ARA
MEŞHURLARIN SON SÖZLERİ
 Abdullah-ı Dehlevî hazretleri, “Silsile-i aliyye” denilen büyüklerden olup, seyyiddir. 1745 (H. 1158)’te Hindistan’ın Pencab şehrinde doğdu. 1824 (H. 1240) senesinde Delhi’de vefât etti. Kabri Şâhcihân Câmii yakınındaki dergâhındadır... “MÜBAREK OLSUN!..”
Abdullah-ı Dehlevî, Mazhar-ı Cân-ı Cânân hazretlerinin huzûruna varıp, kendisini talebeliğe kabûl buyurmasını istedi. O da 
“Sen zevkin ve şevkin olduğu yere git. Bizim yolumuz, tuzsuz taşı yalamak gibidir” buyurdu. O da; “Zaten benim mûradım, isteğim de buyurduğunuzdur” dedi. Mazhar-ı Cân-ı Cânân hazretleri; “Mübârek olsun” buyurup talebeliğe kabûl etti. Onu Nakşibendiyye yolunun, Müceddidiyye koluna göre yetiştirip, bu yolun esaslarını ve edeblerini öğretti. Abdullah-ı Dehlevî on beş sene onun sohbetiyle şereflendi. Evliyâlıkta yüksek derecelere kavuşunca, mutlak icâzet, diploma alıp, halîfesi oldu...
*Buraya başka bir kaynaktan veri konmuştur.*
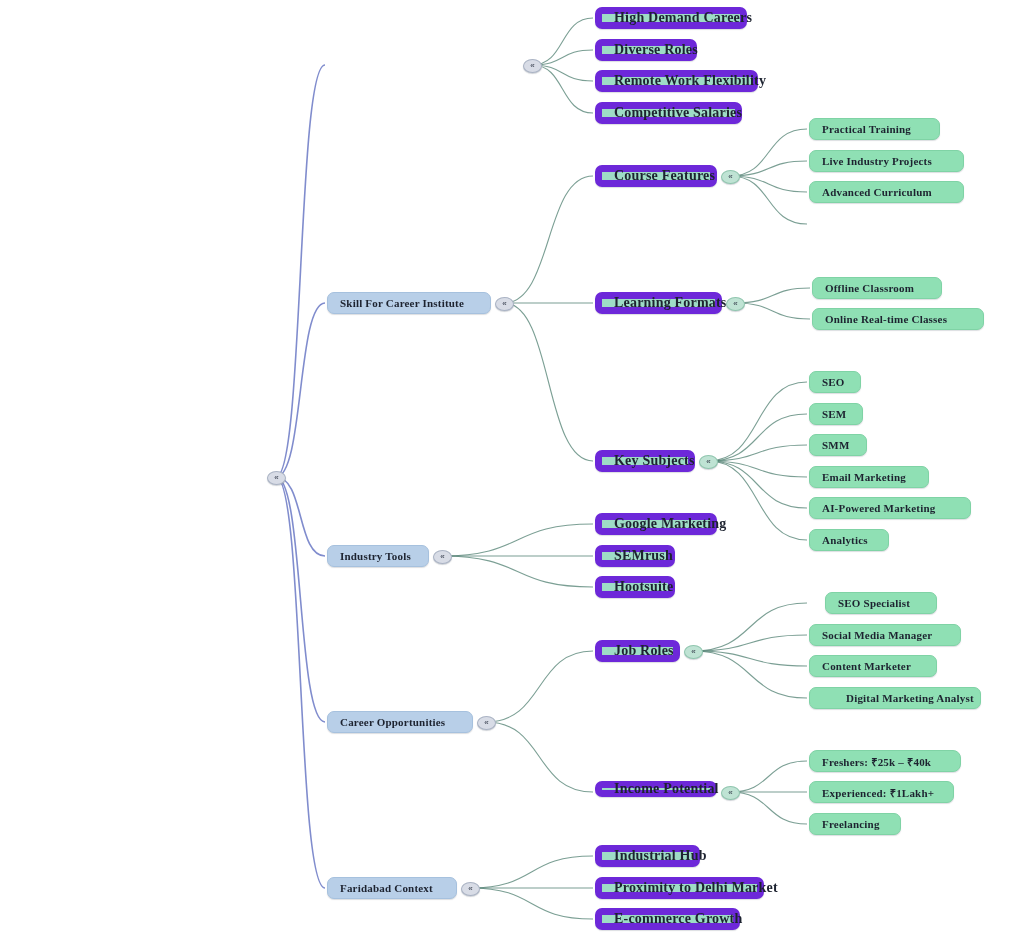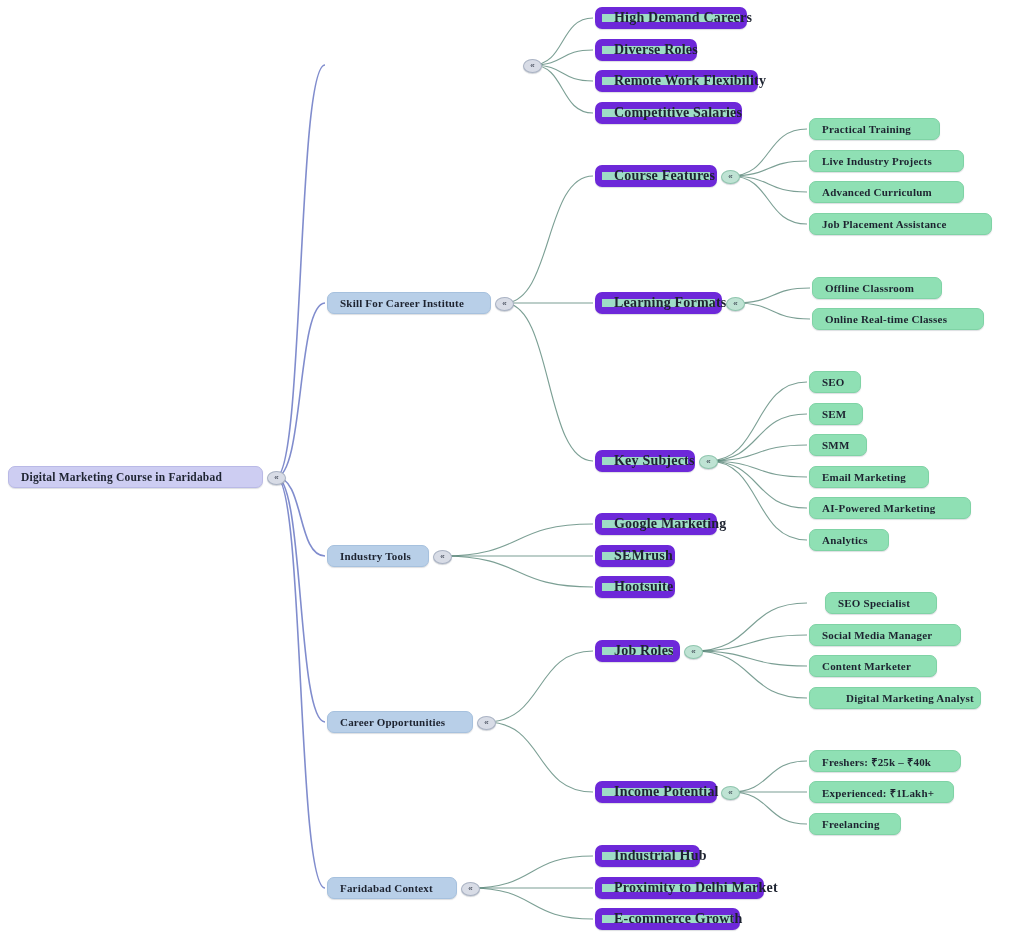--- a/index.html
+++ b/index.html
@@ -132,9 +132,6 @@
     <div class="node lv3" style="left: 809px; top: 181px; width: 155px; height: 22px;">
       <span class="txt">Advanced Curriculum</span>
     </div>
-    <div class="node lv3" style="left: 809px; top: 213px; width: 183px; height: 22px;">
-      <span class="txt">Job Placement Assistance</span>
-    </div>
     <div class="node lv2" style="left: 595px; top: 292px; width: 127px; height: 22px;">
       <span class="txt">Learning Formats</span>
     </div>

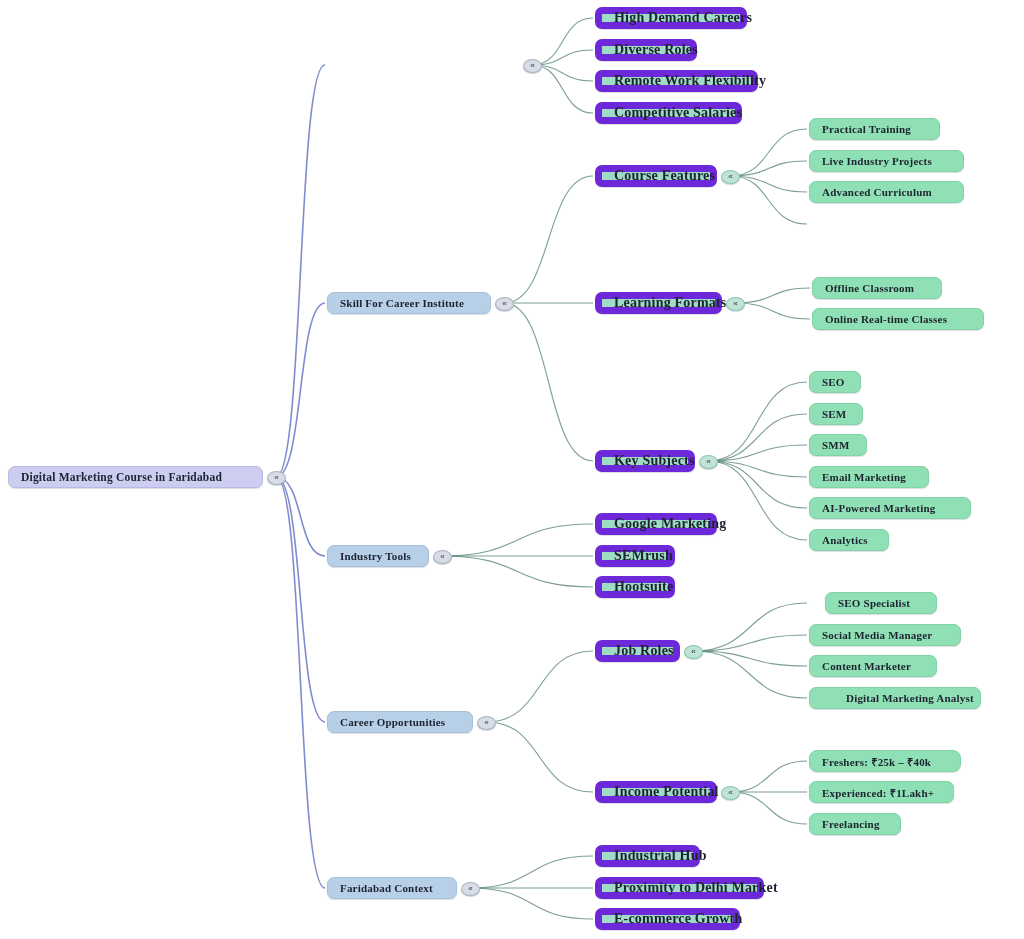--- a/index.html
+++ b/index.html
@@ -102,9 +102,6 @@
       <path d="M470,888 C537.65,888 525.35,888 593,888" fill="none" stroke="#4f7f70" stroke-width="1.1" stroke-opacity="0.75"></path>
       <path d="M470,888 C537.65,888 525.35,919 593,919" fill="none" stroke="#4f7f70" stroke-width="1.1" stroke-opacity="0.75"></path>
     </svg>
-<div class="node lv0" style="left: 8px; top: 466px; width: 255px; height: 22px;">
-      <span class="txt">Digital Marketing Course in Faridabad</span>
-    </div>
     <div class="node lv2" style="left: 595px; top: 7px; width: 152px; height: 22px;">
       <span class="txt">High Demand Careers</span>
     </div>

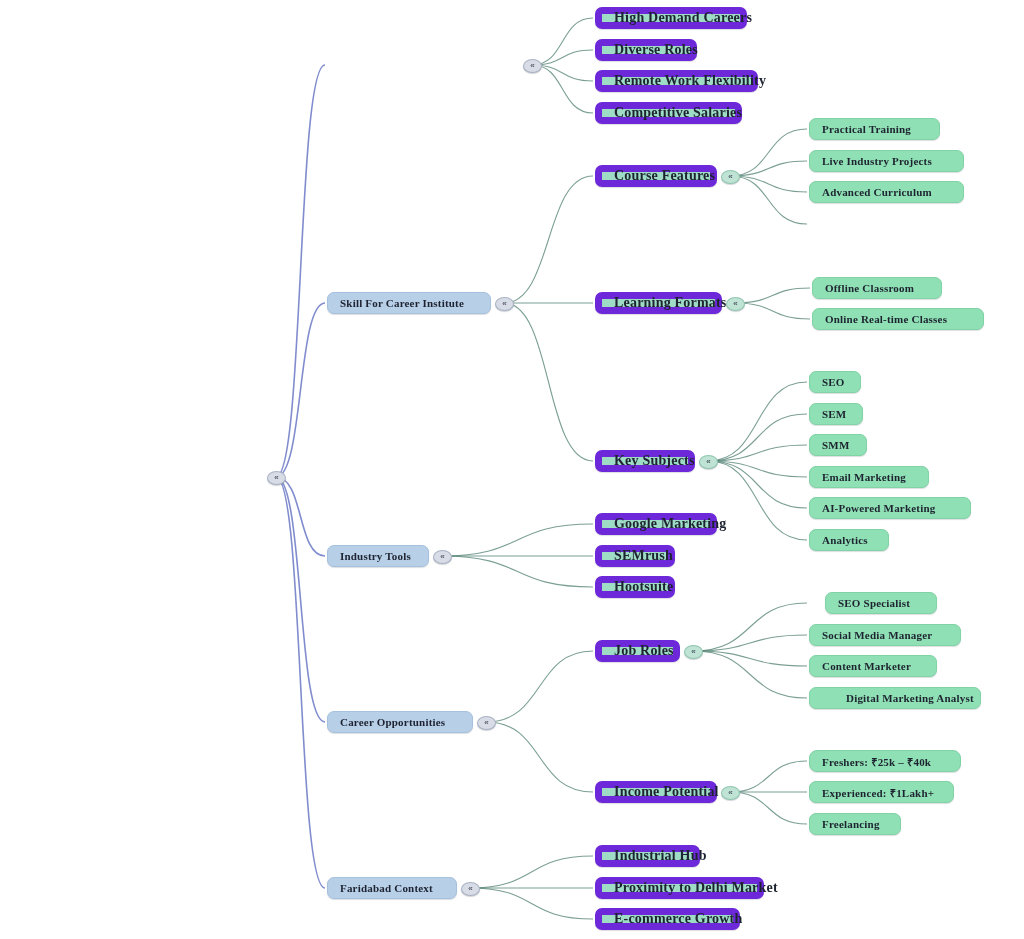--- a/index.html
+++ b/index.html
@@ -189,7 +189,7 @@
     <div class="node lv3" style="left: 809px; top: 687px; width: 172px; height: 22px; padding-left: 36px;">
       <span class="txt">Digital Marketing Analyst</span>
     </div>
-    <div class="node lv2" style="left: 595px; top: 781px; width: 122px; height: 22px;">
+    <div class="node lv2" style="left: 595px; top: 781px; width: 122px; height: 16px;">
       <span class="txt">Income Potential</span>
     </div>
     <div class="node lv3" style="left: 809px; top: 750px; width: 152px; height: 22px; border-radius: 8px;">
Bu mübarek zatın, gönülleri ferahlatan, kalplere neşe ve sürur veren sohbetleri ayrı bir nîmet sofrası idi. Buyurdu ki:
“Hizmet görmek isteyen hocasına hizmet etsin.”
“Nefsinin arzularına tâbi olan, Allahü teâlâya nasıl kul olur? Ey insan! Kime tâbi isen onun kulu olursun.”
“Bir defâsında beni Cehennem ateşi korkusu kapladı. Rüyâda Resûl-i ekremi sallallahü aleyhi ve sellem gördüm. Geldi ve; (Bizi seven, Cehennem’e girmeyecek) buyurdu.”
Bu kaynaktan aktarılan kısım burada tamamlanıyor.